■ MATERIAL SHOWN ■
+++
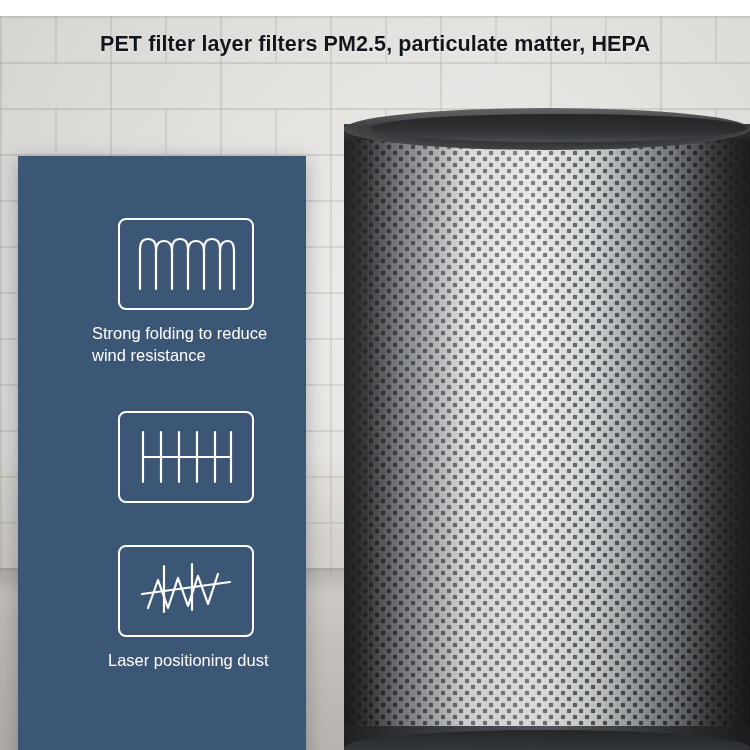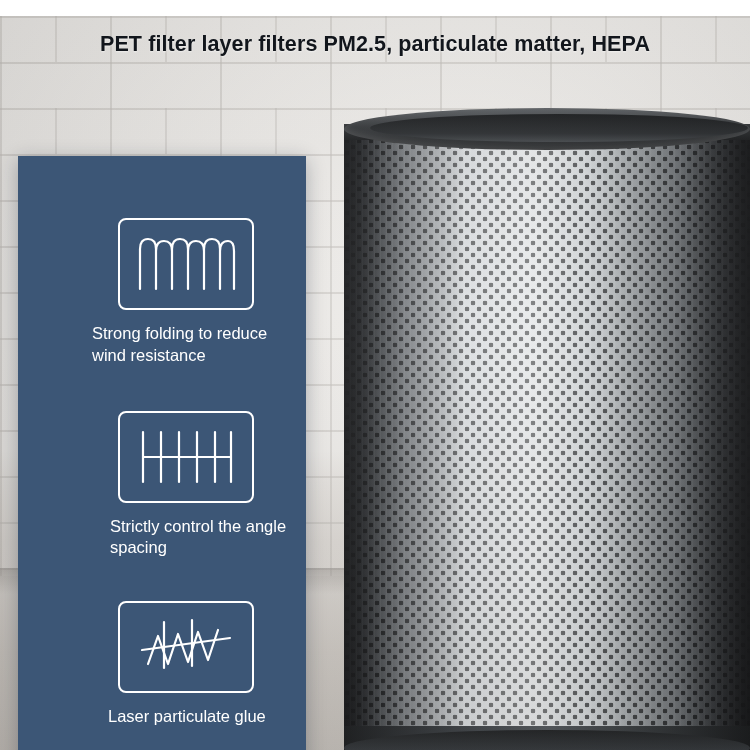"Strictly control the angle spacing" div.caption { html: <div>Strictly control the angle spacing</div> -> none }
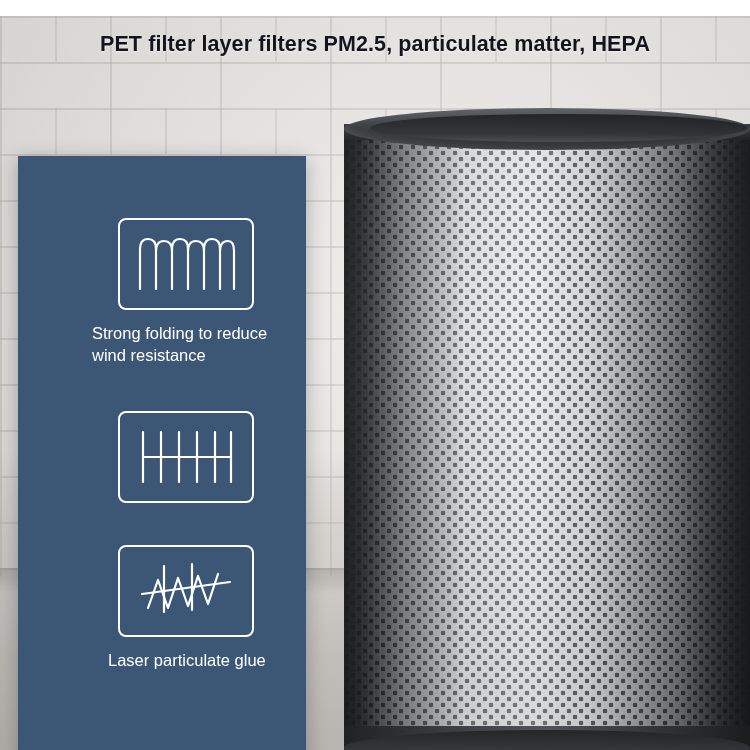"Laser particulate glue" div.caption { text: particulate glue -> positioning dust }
+++
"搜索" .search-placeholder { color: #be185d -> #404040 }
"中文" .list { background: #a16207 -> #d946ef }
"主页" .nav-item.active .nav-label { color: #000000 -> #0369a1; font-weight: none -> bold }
+++
■ DESCRIPTION OF THE TASK ■
Starting with the line that holds "color: #be185d ->" and ending with the line that holds "color: #000000 ->", retype every line in the data above exactly, and nothing else.

■ SOLUTION ■
"搜索" .search-placeholder { color: #be185d -> #404040 }
"中文" .list { background: #a16207 -> #d946ef }
"主页" .nav-item.active .nav-label { color: #000000 -> #0369a1; font-weight: none -> bold }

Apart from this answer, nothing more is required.